**DESCRIPTION OF THE TASK**
Lines from the one containing "Scrambled eggs with" through the final line of the records are the only ones to copy, and each must match exactly.

**INPUT FOR THIS TASK**
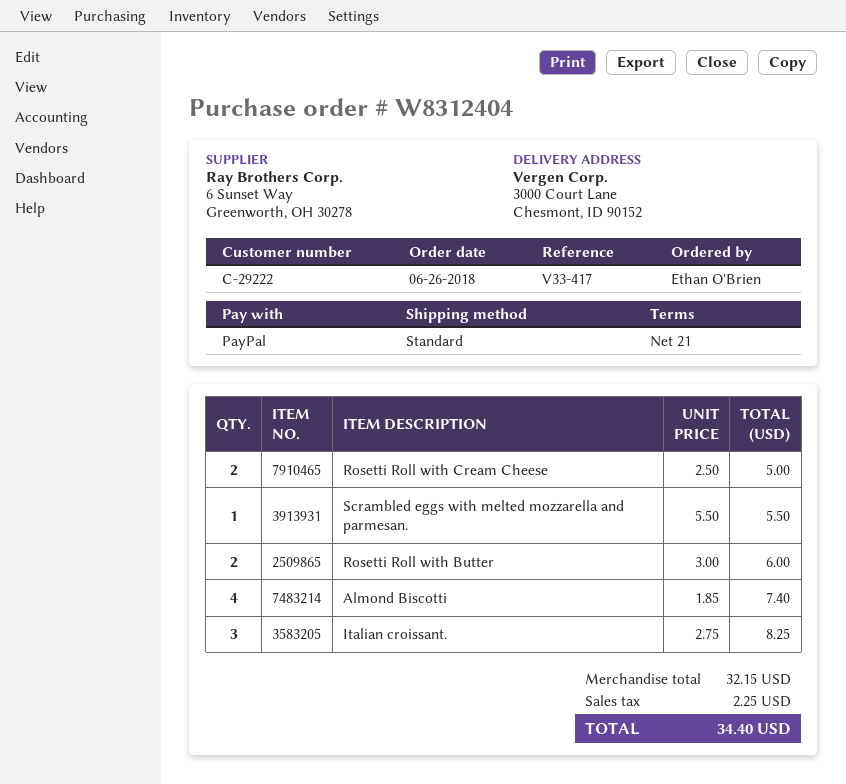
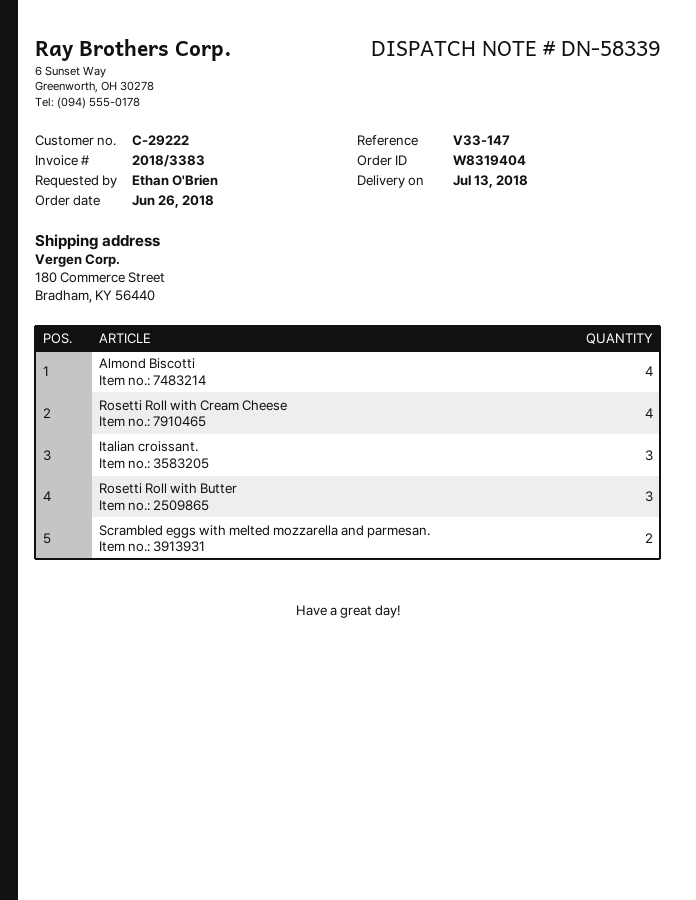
order number: W8312404 -> W8319404
reference: V33-417 -> V33-147
ship to: 3000 Court Lane, Chesmont, ID 90152 -> 180 Commerce Street, Bradham, KY 56440
Rosetti Roll with Cream Cheese: 2 -> 4
Scrambled eggs with melted mozzarella and parmesan.: 1 -> 2
Rosetti Roll with Butter: 2 -> 3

**SOLUTION FOR THIS TASK**
Scrambled eggs with melted mozzarella and parmesan.: 1 -> 2
Rosetti Roll with Butter: 2 -> 3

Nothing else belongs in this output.